(What you will do):
Every entry below should come back unchanged, except that the pictures are dropped.

[Records for this task Boundary: Start]

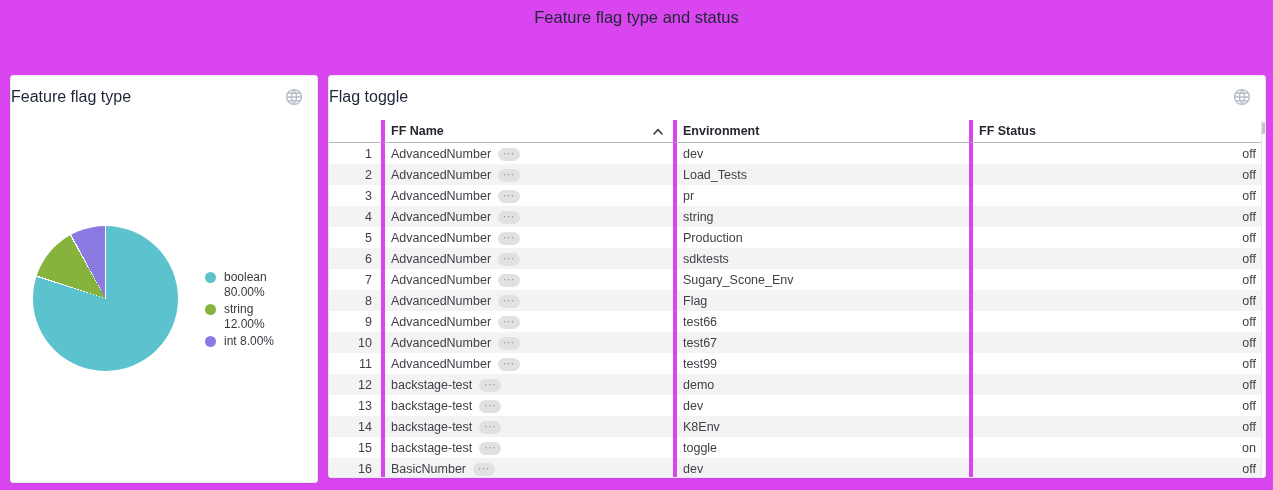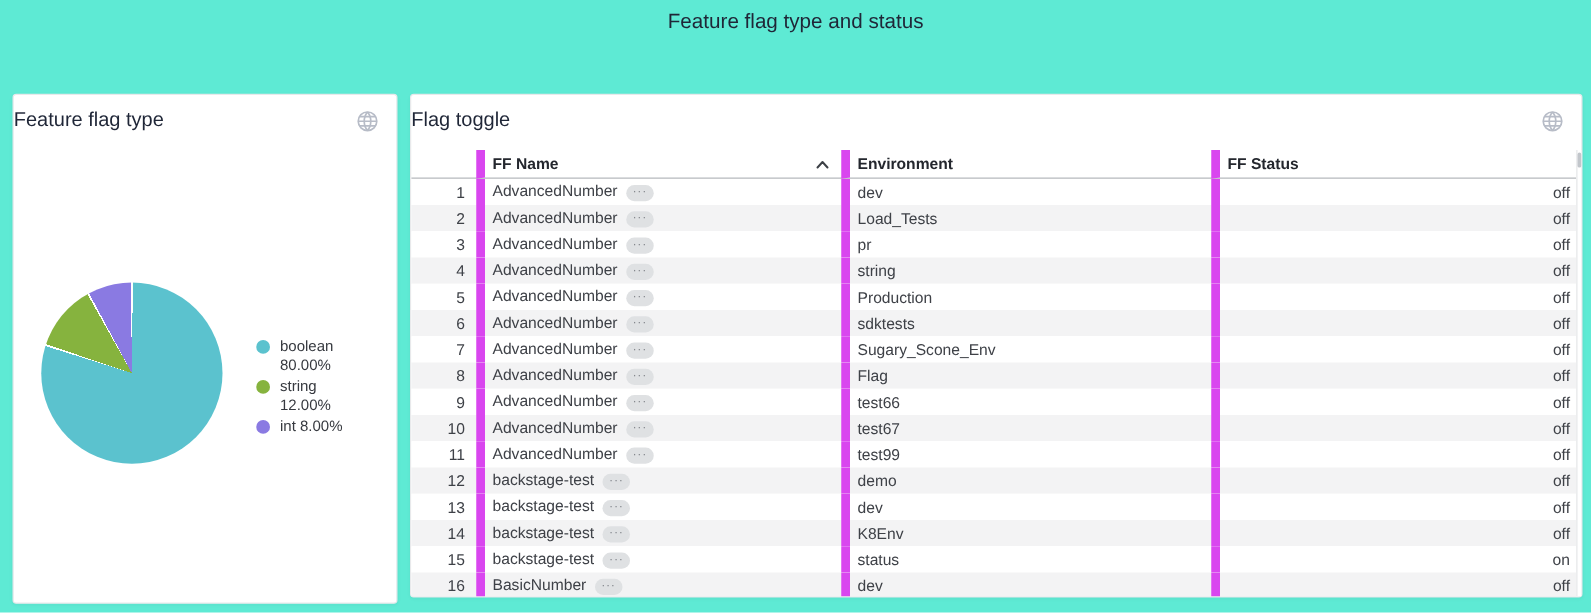--- a/index.html
+++ b/index.html
@@ -8,7 +8,7 @@
     position: relative;
     width: 1273px;
     height: 490px;
-    background: #5eead4;
+    background: #d946ef;
     overflow: hidden;
   }
   .page-title {

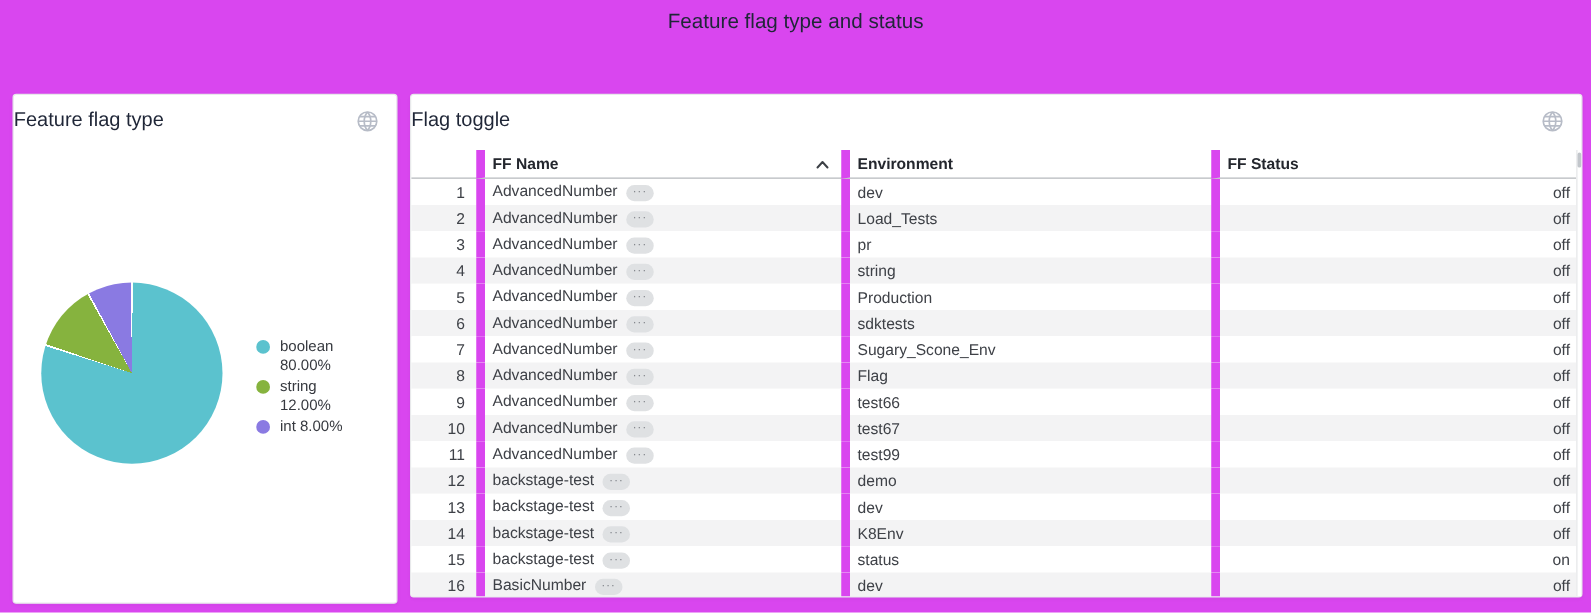--- a/index.html
+++ b/index.html
@@ -104,7 +104,7 @@
     cursor: pointer;
   }
   thead th.h-num { padding: 0; cursor: default; }
-  .b-left { border-left: 7px solid #d946ef; }
+  .b-left { border-left: 4px solid #d946ef; }
   .sort-caret {
     position: absolute;
     right: 9px; top: 7px;

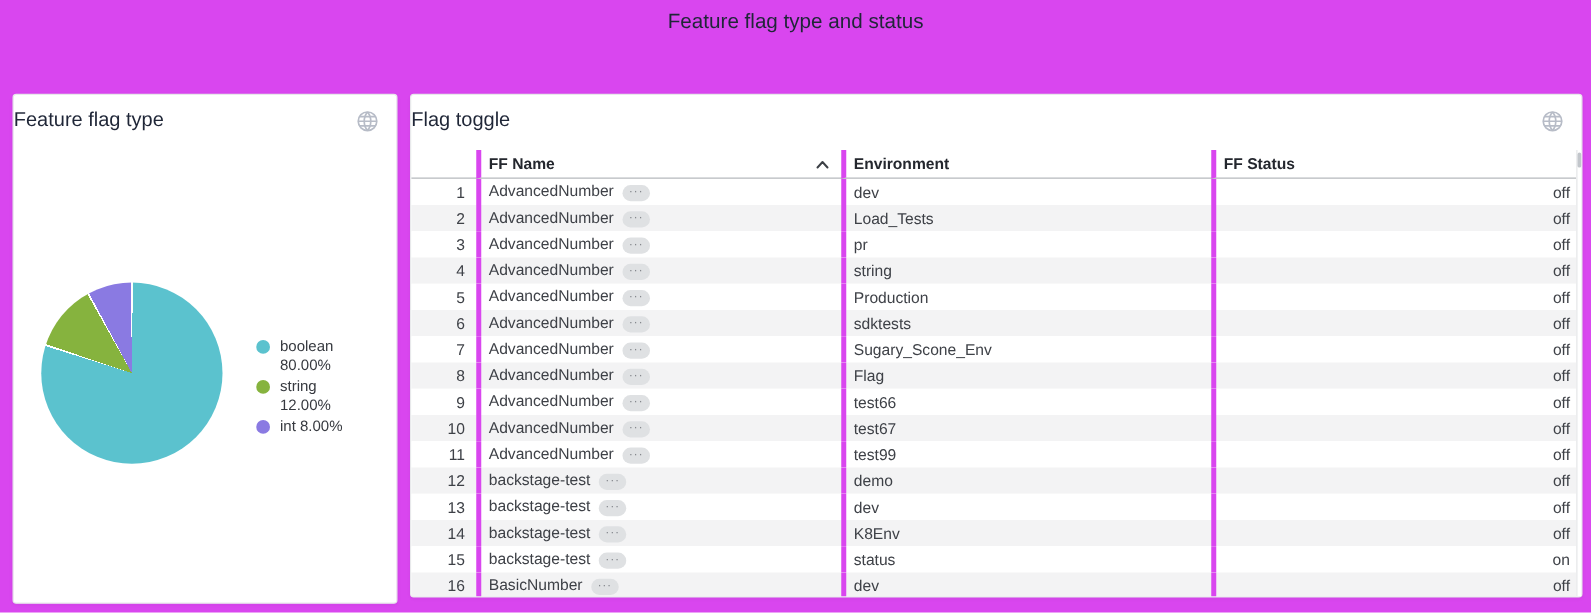--- a/index.html
+++ b/index.html
@@ -302,7 +302,7 @@
             <tr>
               <td class="col-num">15</td>
               <td class="col-name b-left"><span>backstage-test</span><span class="pill">···</span></td>
-              <td class="col-env b-left">status</td>
+              <td class="col-env b-left">toggle</td>
               <td class="col-status b-left">on</td>
             </tr>
             <tr>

[Records for this task Boundary: End]

(The completed task):
--- a/index.html
+++ b/index.html
@@ -8,7 +8,7 @@
     position: relative;
     width: 1273px;
     height: 490px;
-    background: #5eead4;
+    background: #d946ef;
     overflow: hidden;
   }
   .page-title {

--- a/index.html
+++ b/index.html
@@ -104,7 +104,7 @@
     cursor: pointer;
   }
   thead th.h-num { padding: 0; cursor: default; }
-  .b-left { border-left: 7px solid #d946ef; }
+  .b-left { border-left: 4px solid #d946ef; }
   .sort-caret {
     position: absolute;
     right: 9px; top: 7px;

--- a/index.html
+++ b/index.html
@@ -302,7 +302,7 @@
             <tr>
               <td class="col-num">15</td>
               <td class="col-name b-left"><span>backstage-test</span><span class="pill">···</span></td>
-              <td class="col-env b-left">status</td>
+              <td class="col-env b-left">toggle</td>
               <td class="col-status b-left">on</td>
             </tr>
             <tr>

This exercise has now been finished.